A South Forsyth High School alumnus and his teammates took a top prize in the 10th Microsoft U.S. Imagine Cup for creation of a computer game.
Chris Reid worked on the design of “Redux,” a sustainability game that won first in its division in the contest billed as the “world’s premier student technology competition.”
The Imagine Cup, according to a news release, asks students to “create technology solutions to help improve education, health care and the environment, among other areas.
“Many students use the United Nations Millennium Development Goals and their own personal experiences to find inspiration for their projects.”
Reid, a 2009 South graduate who attends Carnegie Mellon University in Pittsburgh, and his three classmates were one of 22 finalists for the national competition earlier this spring in Redmond, Wash. More than 113,000 teams registered.
They named themselves Dr. Fishbowl, after a character they’d created in a previous game together, and took first place in the game design: Xbox/Windows category.
Dr.

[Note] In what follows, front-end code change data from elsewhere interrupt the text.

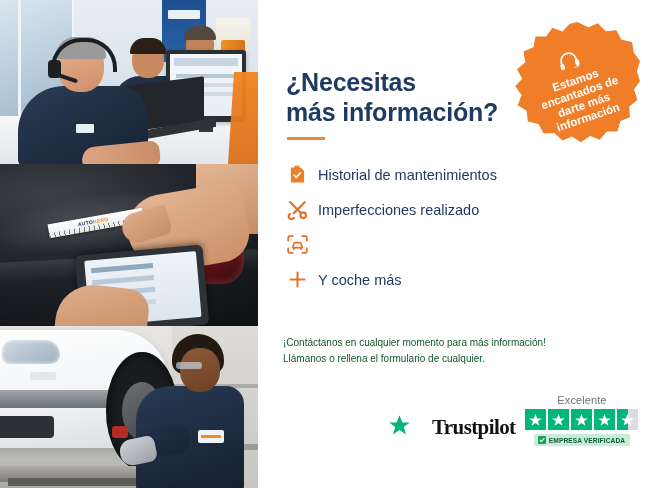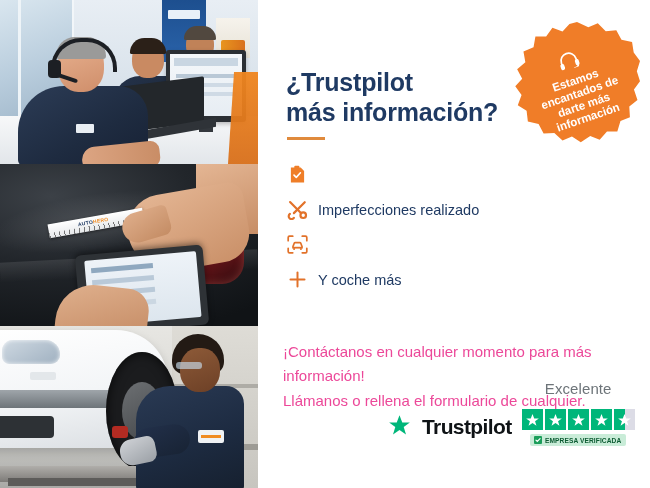--- a/index.html
+++ b/index.html
@@ -459,42 +459,42 @@
     font-size: 14.5px;
     margin-left: 6px;
     white-space: nowrap;
   }
 
   
   .para {
     position: absolute;
     left: 25px; top: 325px;
     width: 360px;
-    color: #ec4899;
-    font-size: 15px;
+    color: #14532d;
+    font-size: 10px;
     line-height: 1.62;
   }
 
   
   .tp {
     position: absolute;
     left: 130px; bottom: 42px;
     width: 250px;
     display: flex;
     align-items: flex-end;
     gap: 10px;
   }
-  .tp-logo { display:flex; align-items:center; gap:11px; padding-bottom: 6px;}
+  .tp-logo { display:flex; align-items:center; gap:21px; padding-bottom: 6px; font-family: Liberation Serif, serif;}
   .tp-word {
     font-size: 21px; font-weight: bold; color:#0f1316;
     letter-spacing:-0.6px;
   }
   .tp-right { display:flex; flex-direction:column; align-items:center; }
   .tp-excelente {
-    font-size: 15px; color:#6d7479; margin-bottom:12px;
+    font-size: 11px; color:#6d7479; margin-bottom:3px;
     letter-spacing:.1px;
   }
   .tp-stars { display:flex; gap:2px; }
   .tp-star {
     width: 21px; height: 21px;
     background: #00b67a;
     display:flex; align-items:center; justify-content:center;
     position: relative;
   }
   .tp-star.half { background: #dcdce6; }
@@ -601,21 +601,21 @@
         <div class="hair"></div>
         <div class="head"></div>
         <div class="glasses"></div>
       </div>
     </div>
   </div>
 
   <div class="content">
 
     <h1 class="headline">
-      <span>¿Trustpilot</span><br>
+      <span>¿Necesitas</span><br>
       <span>más información?</span>
     </h1>
 
     <div class="rule"></div>
 
     <div class="badge-wrap">
       <div class="badge-burst"></div>
       <div class="badge-inner">
         <span class="badge-icon">
           <svg width="22" height="18" viewBox="0 0 24 20" fill="none" stroke="#ffffff" stroke-width="1.9" stroke-linecap="round">
@@ -632,20 +632,21 @@
     <div class="features">
 
       <div class="feature">
         <span class="f-icon">
           <svg width="17" height="20" viewBox="0 0 18 21">
             <path d="M2 2.6h10.4L16 6.2V18.4H2Z" fill="#ef7e28"></path>
             <rect x="5.6" y="0.6" width="5.4" height="3.2" rx="1.1" fill="#ef7e28"></rect>
             <path d="M5.3 10.6l2.4 2.4 4.4-4.8" stroke="#ffffff" stroke-width="1.7" fill="none" stroke-linecap="round" stroke-linejoin="round"></path>
           </svg>
         </span>
+        <span class="f-label">Historial de mantenimientos</span>
       </div>
 
       <div class="feature">
         <span class="f-icon">
           <svg width="21" height="21" viewBox="0 0 22 22" stroke="#e2722a" stroke-width="2.3" fill="none" stroke-linecap="round">
             <path d="M3.2 3.2 14.6 14.6"></path>
             <path d="M18.6 3.4 7.2 14.8"></path>
             <circle cx="17" cy="17" r="2.9"></circle>
             <path d="M3.0 15.6a3 3 0 1 0 4.2 4.2"></path>
           </svg>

Fishbowl won $6,000 and $10,000 donations for their university, as well as laptops and other prizes.
“We were pretty proud of our product,” Reid said. “We didn’t think it was a shoe-in, but we were confident that we had the ability to win.”
The team used the book “Cradle To Cradle” for inspiration for the game’s concept.
“The idea of [the book] is the way that we look at our product lifecycle is all wrong,” Reid said. “We look at it linearly, like from some natural resource into the product that we want, and then you forget about it after it becomes waste.
“[The authors’] argument is that the byproducts themselves can become raw materials for new products so there’s no end point.”
Dr. Fishbowl translated the concept into a resource management game, a category that “Roller Coaster Tycoon” could fit in.
In “Redux,” players create products for a city to use, but they must find a physical place for the byproducts or find another use for them.
“The idea is that a good player keeps all of these resources cycling around,” Reid said. “You have to think about sustainability in order to win the game.”
Reid said his team decided to enter the competition after a Microsoft representative gave a presentation on their campus.
They’ve worked on several projects together, including a recent endeavor creating an “interactive crowd-input game” for a concert in Madrid, he said.
Reid, a human-computer interaction major, doesn’t plan to enter the game industry after he graduates in December.
“I’m looking at applying game design principles in non-game contexts,” he said. “[My major] is the intersection between design, behavioral science and computer science. I look at improving interfaces and the way that people actually behave with computers.”
The Imagine Cup was a great way to apply principles of gaming for another purpose, he said, though “Redux” is intended to be fun and engaging as well.
The win and the prize money for the team was “icing on the cake” in the contest, Reid said.
“For us,” he said, “it was really more for the opportunity to get out there a little more and meet other like-minded people, which I think we succeeded in.”